Security

A collaborative approach to security

Eng. Tariq Al Hawi, Director of aeCERT The mandate, however ,does not stop with its focus on the UAE. aeCERT is forming alliances with regional bodies within the GCC and key global organisations including FIRST in a concerted bid to play the collaborative game. In an exclusive interview with Network World Middle East, Eng. Tariq Al Hawi, aeCERT Director spoke to Kavitha Rajasekhar on how the team is working with the industry and the community.

NWME: aeCERT has been actively talking about raising security awareness levels with the general public. Can you talk about how you are integrating the corporate sector in your campaign?

Al Hawi: The whole mandate for the TRA when it first started looking at information security was to enable a credible and effective way to track and disseminate information on security related issues and enable the community and the industry to collaborate for collective benefit. With a fast changing threat landscape, the solution was to set up aeCERT as the national body to monitor information security both at a national and regional level. Our focus is set on reaching out to both general public as well as organisations. The message, of course, will differ for both segments. For the public, the idea is to raise general awareness through mass media. For the corporate sector, however, we expect to play a major role by offering a number of services that they can benefit from. aeCERT is set on the path to become a major regional co-ordination centre for information security, advisory and response.

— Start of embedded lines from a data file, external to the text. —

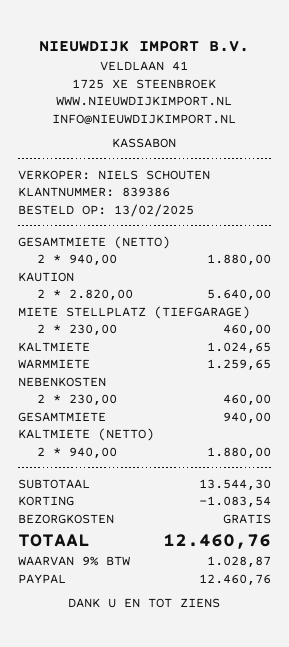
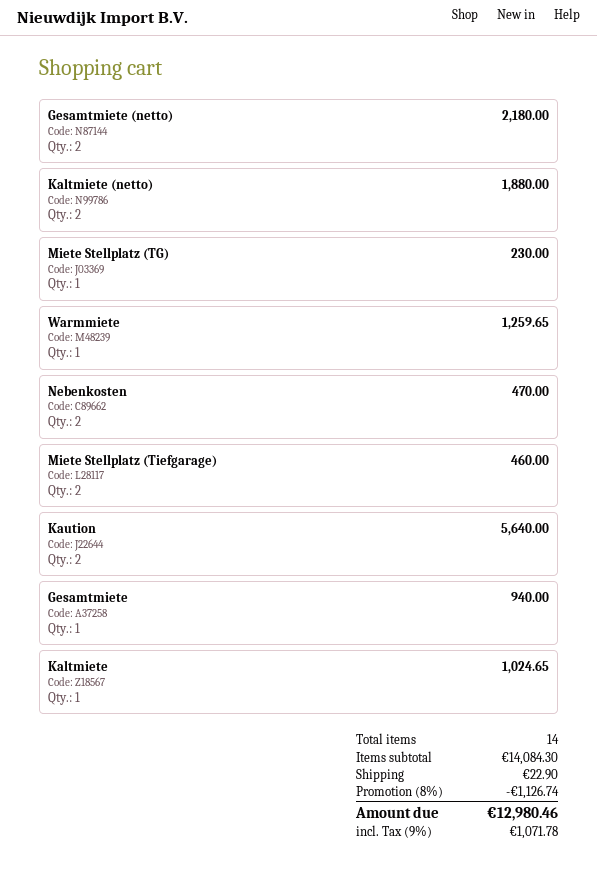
GESAMTMIETE (NETTO): 2 for 1880.00 -> 2 for 2180.00
NEBENKOSTEN: 2 for 460.00 -> 2 for 470.00
Miete Stellplatz (TG): none -> 1 for 230.00
subtotal: 13544.30 -> 14084.30
discount: 1083.54 -> 1126.74
shipping: 0.00 -> 22.90
tax: 9% = 1028.87 -> 9% = 1071.78
total: 12460.76 -> 12980.46

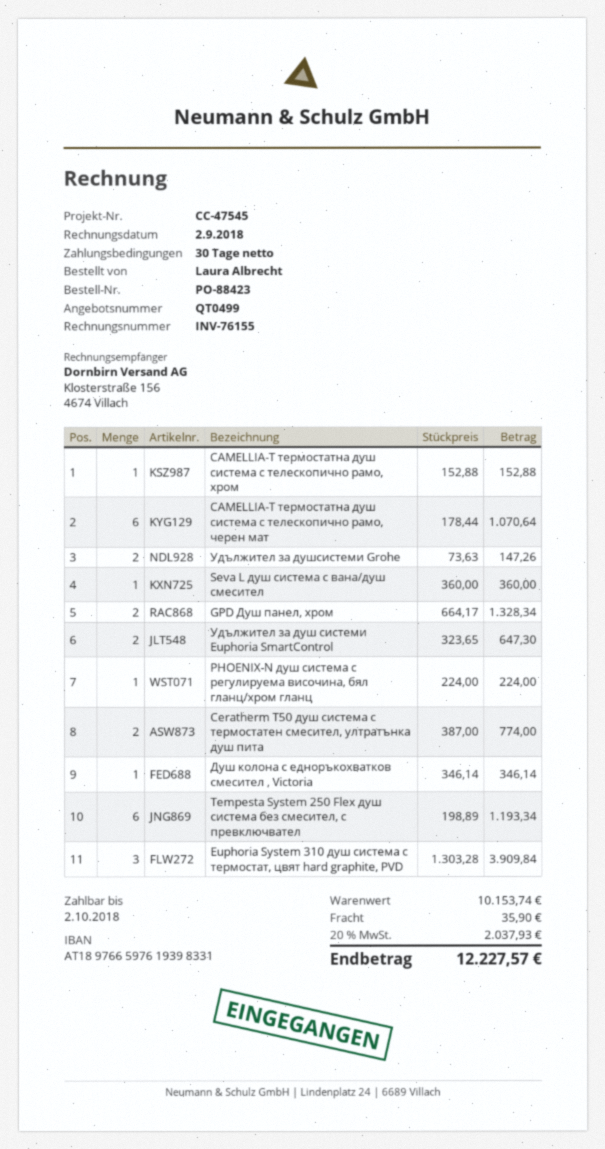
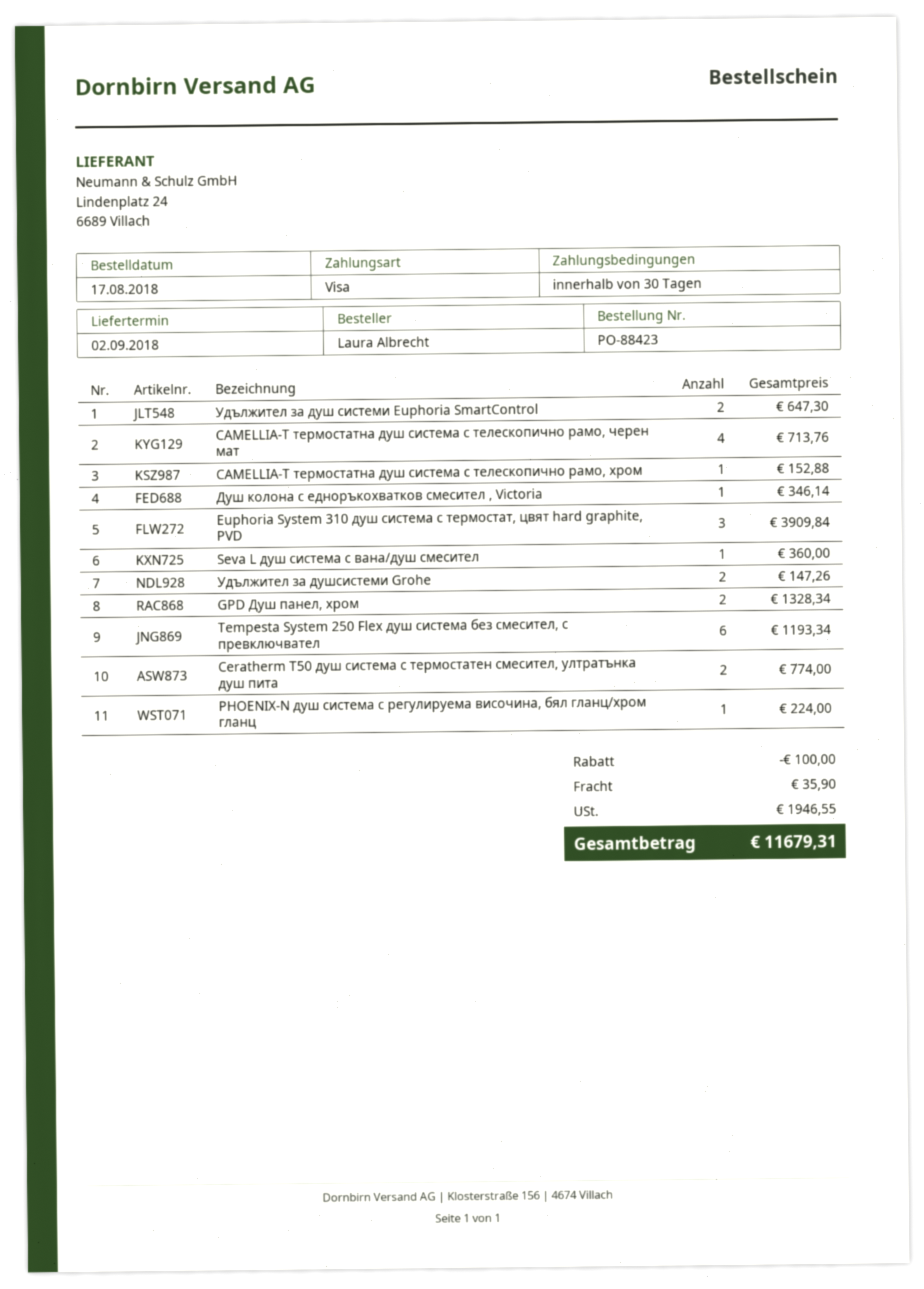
CAMELLIA-T термостатна душ система с телескопично рамо, черен мат: 6 for 1070.64 -> 4 for 713.76
discount: none -> 100.00
tax: 2037.93 -> 1946.55
total: 12227.57 -> 11679.31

NWME: Talking about services, can you please tell us what they would be and how organisations can liaise with your teams to benefit from them?

Al Hawi: The most important part of our offering is that all services come free of charge to organisations and the public. We currently have 28 services on offer that fall under four areas – auditing, consulting, honeypot deployments and incident monitoring. The way we structure the offering is by actually segmenting companies into four tiers based on their structure and assessing what impact a failure of their service would have on the country or the ecosystem they play in. Tier 1 support is offered for companies that fall under the critical national infrastructure category and these typically tend to be government type or utility service providers. Tier 2 looks at the sectors like banking, Tier 3 would be large holding companies or private sector organisations and Tier 4 is the general public that could sign up for services or support. The criterion is to elevate the security status in the country.

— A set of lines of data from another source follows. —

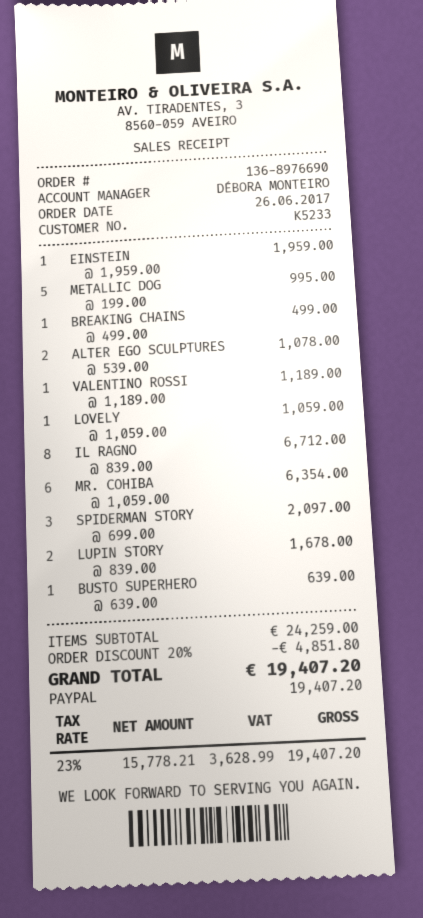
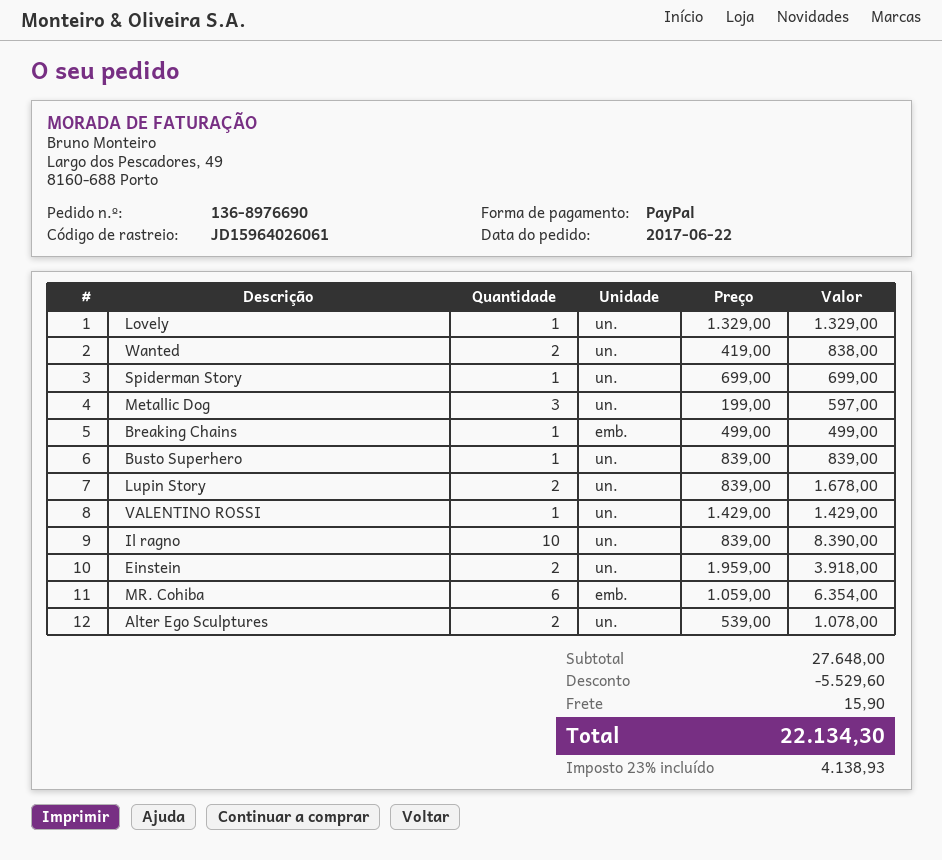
order date: 2017-06-26 -> 2017-06-22
EINSTEIN: 1 x 1959.00 = 1959.00 -> 2 x 1959.00 = 3918.00
METALLIC DOG: 5 x 199.00 = 995.00 -> 3 x 199.00 = 597.00
VALENTINO ROSSI: 1 x 1189.00 = 1189.00 -> 1 x 1429.00 = 1429.00
LOVELY: 1 x 1059.00 = 1059.00 -> 1 x 1329.00 = 1329.00
IL RAGNO: 8 x 839.00 = 6712.00 -> 10 x 839.00 = 8390.00
SPIDERMAN STORY: 3 x 699.00 = 2097.00 -> 1 x 699.00 = 699.00
BUSTO SUPERHERO: 1 x 639.00 = 639.00 -> 1 x 839.00 = 839.00
Wanted: none -> 2 x 419.00 = 838.00
subtotal: 24259.00 -> 27648.00
discount: 4851.80 -> 5529.60
shipping: none -> 15.90
tax: 23% = 3628.99 -> 23% = 4138.93
total: 19407.20 -> 22134.30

NWME: In terms of your operations, what are the key areas that the teams will be working on?

Al Hawi: On the operations front we have two areas. Alert, advisory and response forms one part of it and research & analysis for gathering information security intelligence is the second aspect. Both these aspects will enhance our efforts on the following:

– Enhancing the Cyber Law

– Building awareness both at the public and corporate level

– Enabling stronger SCADA systems assessment

– Phishing monitoring

NWME: How can security technology vendors collaborate with aeCERT?

Al Hawi: Security vendors are a very important part of the ecosystem and we are currently working with most of the leading players. The idea is to leverage our state-of-the art lab to set up Proof of Concept (PoC) projects in order to test their products, technology or a possible new service. aeCERT currently has 16 dedicated security professionals and increasing this pool is certainly the plan for 2010.

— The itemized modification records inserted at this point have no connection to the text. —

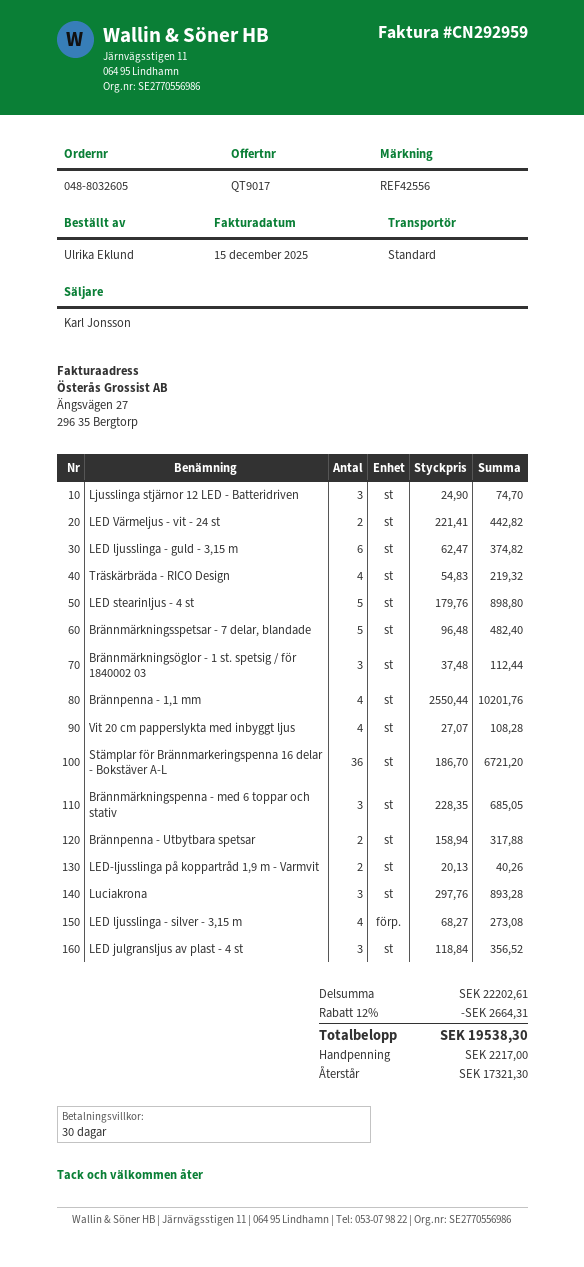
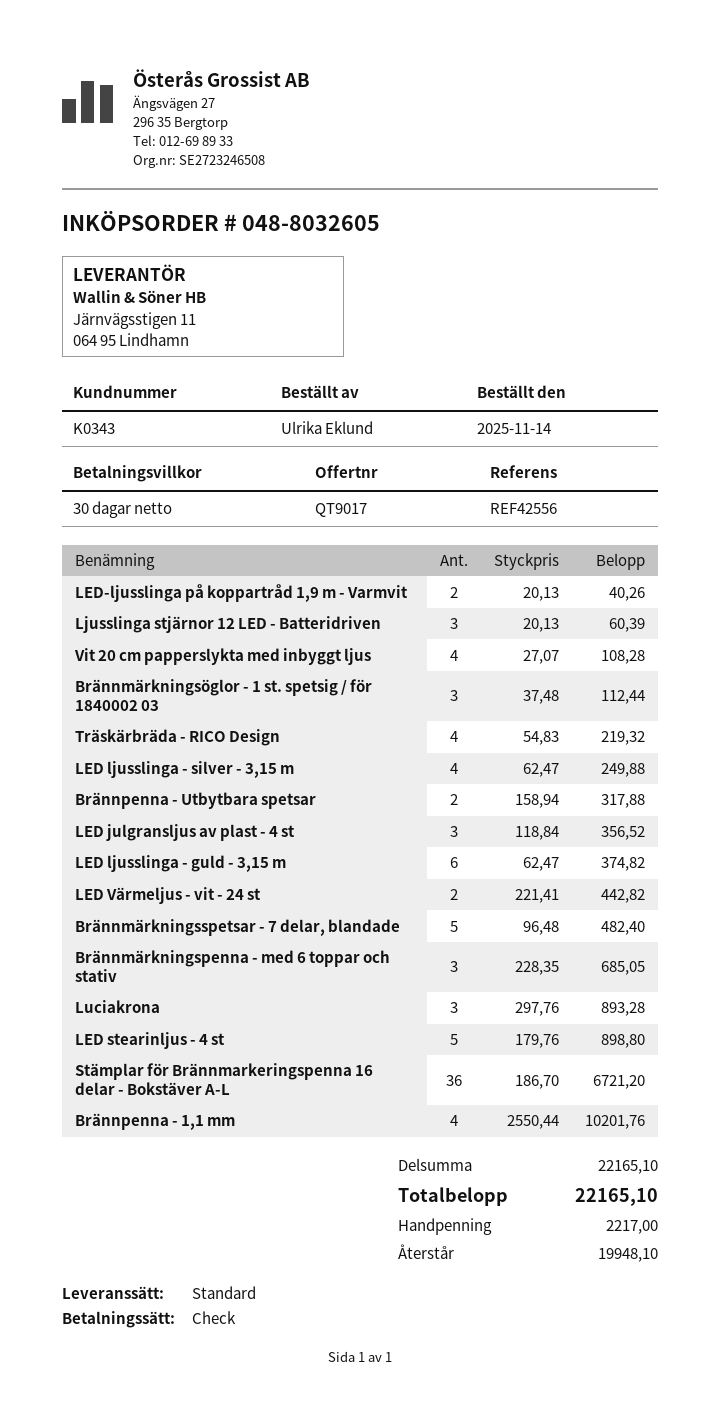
Ljusslinga stjärnor 12 LED - Batteridriven: 3 x 24.90 = 74.70 -> 3 x 20.13 = 60.39
LED ljusslinga - silver - 3,15 m: 4 x 68.27 = 273.08 -> 4 x 62.47 = 249.88
subtotal: 22202.61 -> 22165.10
discount: 12% = 2664.31 -> none
total: 19538.30 -> 22165.10
balance: 17321.30 -> 19948.10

NWME: On a regional and global level what will your collaborative efforts focus on?

Al Hawi: Our vision and mandate for collaboration is unique. What we want to do is to leverage our strength and compliment it at the same time by partnering with other similar regional and global bodies. Each CERT in the GCC for example has key areas of focus that can enhance and further our mandate. In Saudi for example, the CERT body is mainly focused on monitoring and response, while the Qatar CERT is looking closely at generating security intelligence. aeCERT sees itself becoming a major co-ordination hub for security in the GCC. On a global level, we have set out to form alliances with leading bodies. So far we have signed alliances with organisations line IMPACT (International Multilateral Partnership against Cyber Threats Alliance, JPCERTCC (Japan Computer Emergency Response Team Corpodination Centre, APWG (Anti Phishing Working Group and the Organisation of Islamic Countries Services.